Soundwave thought of the Lost Light in its totality. Forget the allure of a reduced crew count, just the sheer task of organizing and running the enormous ship... he had a much better understanding of it all now, having labored from its filthy depths to its shining hull.
what is minimum percentage of crew required to run lost light? 40%?
additive machine: essential
Perceptor: essential
loss of quills: deadly
loss of oil reservoir: deadly
at least one medic: essential
Soundwave's processor darted from thought to thought: from evaluating individual crew members to ship-wide infrastructure.
focus!
Soundwave constructed a hasty list. Based on his observations, he would definitely need Brainstorm and Perceptor to survive. He would need the engineering crew. He would need mechs to do the dirty work. He would need Blaster and Mainframe to maintain the comm towers, Riptide for the oil rig, the medics and the metal specialists for basic survival. Hoist to de-barnacle the quills, Ultra Magnus to orchestrate the scheduling and keep the underlings in line, for as much as Soundwave hated to admit it, organizing it all was a daunting task he could no longer reliably perform. Ultra Magnus did it so well the ship functioned despite the myriad personalities aboard. Soundwave would need mechs for ship maintenance and repair. He would need Toaster, because to hell with him preparing his own food after ascending to a leadership role. He would need...
...he would need them all.
Everyone aboard the Lost Light was needed for one reason or another. Except maybe Rodimus and Megatron. In this hypothetical, Soundwave would be performing their duties as the singular captain.
everyone needed except megatron...
It was an uncomfortable realization. Soundwave pushed it away and shifted his focus to the problem at hand.
current autobot plan untenable. must intercede
The shield needed something more robust than quantum foam to fill its photonic clathrates. Something highly energetic and disposable, because it would absorb the oncoming blast of energy instead of the ship. Something liquid or gaseous that the quills could expel, because they were capable of delivering material directly to the shield. Something Soundwave could control directly, because there wasn't much time and he didn't trust any of these Autobots with the task.

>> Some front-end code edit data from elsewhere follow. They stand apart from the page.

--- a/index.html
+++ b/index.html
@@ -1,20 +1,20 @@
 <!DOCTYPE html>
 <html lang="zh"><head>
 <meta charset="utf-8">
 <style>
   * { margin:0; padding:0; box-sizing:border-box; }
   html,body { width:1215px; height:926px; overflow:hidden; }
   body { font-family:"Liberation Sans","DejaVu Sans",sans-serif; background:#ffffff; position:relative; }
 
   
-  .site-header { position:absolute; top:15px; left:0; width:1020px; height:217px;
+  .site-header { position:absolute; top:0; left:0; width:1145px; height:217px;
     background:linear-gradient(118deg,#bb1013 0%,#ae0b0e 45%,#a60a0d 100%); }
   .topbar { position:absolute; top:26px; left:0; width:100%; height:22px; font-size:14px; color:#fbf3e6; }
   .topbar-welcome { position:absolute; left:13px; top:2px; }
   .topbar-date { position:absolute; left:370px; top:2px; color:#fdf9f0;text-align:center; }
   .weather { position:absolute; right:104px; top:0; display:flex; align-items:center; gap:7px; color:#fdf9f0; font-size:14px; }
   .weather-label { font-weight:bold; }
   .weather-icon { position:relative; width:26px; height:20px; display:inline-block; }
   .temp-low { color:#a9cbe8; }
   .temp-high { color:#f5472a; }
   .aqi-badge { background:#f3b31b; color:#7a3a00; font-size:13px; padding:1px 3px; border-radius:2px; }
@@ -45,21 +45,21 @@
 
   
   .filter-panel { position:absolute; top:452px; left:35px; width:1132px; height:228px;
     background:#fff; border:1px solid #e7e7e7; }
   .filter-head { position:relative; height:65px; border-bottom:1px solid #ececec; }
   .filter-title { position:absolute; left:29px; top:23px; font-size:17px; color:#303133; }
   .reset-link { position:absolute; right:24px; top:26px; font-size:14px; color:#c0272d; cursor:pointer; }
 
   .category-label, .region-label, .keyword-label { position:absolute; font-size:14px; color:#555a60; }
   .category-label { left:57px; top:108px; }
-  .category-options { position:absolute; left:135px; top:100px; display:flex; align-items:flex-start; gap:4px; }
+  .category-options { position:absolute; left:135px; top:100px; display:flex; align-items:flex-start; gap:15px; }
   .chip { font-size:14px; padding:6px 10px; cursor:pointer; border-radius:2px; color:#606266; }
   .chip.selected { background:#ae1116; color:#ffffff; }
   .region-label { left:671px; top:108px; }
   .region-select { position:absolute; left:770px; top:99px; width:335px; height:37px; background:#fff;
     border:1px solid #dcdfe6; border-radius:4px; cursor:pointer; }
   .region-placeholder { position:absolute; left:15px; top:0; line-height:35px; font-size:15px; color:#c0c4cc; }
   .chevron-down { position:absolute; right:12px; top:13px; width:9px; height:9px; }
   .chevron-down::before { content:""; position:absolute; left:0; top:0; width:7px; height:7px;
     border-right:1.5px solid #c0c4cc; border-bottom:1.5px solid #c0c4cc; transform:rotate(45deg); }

Soundwave knew what could fill the shield. His last hidden advantages, his last secrets.
He would have to give them up.
Soundwave turned to Rodimus so fast the Autobot jumped. “Release me.” The irises to his tentacles spiraled open and closed. “Current plan will not work. Buffer is inadequate. I will reinforce the shield with material opaque to supernova wave. Tentacles required.”
“No,” said Megatron. “The plan is fine.”
Rodimus glanced from Megatron to Soundwave.
“Release me,” said Soundwave. A tiny bit of strain came through his voice. “The Lost Light will be destroyed if current plan is followed through.” Soundwave displayed the essence of the supernova and the essence of the shield and how the wave penetrated and shattered the ship. Partial equations and simplified diagrams flitted around his visor.
Rodimus watched him carefully. “I dunno what all that means, but I believe you.” Rodimus tapped the sparkling shield around Soundwave's torso. It powered down. Soundwave's tentacles shot out of their housing and writhed in the air.
“Rodimus!” yelled Megatron. “He's taking advantage of this delicate and crucial moment!”
Rodimus shrank back. Soundwave stalked over to Mainframe, who flinched away from him. “Give me access,” said Soundwave.
“Uh,” said Mainframe.
“No!” said Megatron.
“Yes,” said Rodimus. “I believe him. He'll help us.”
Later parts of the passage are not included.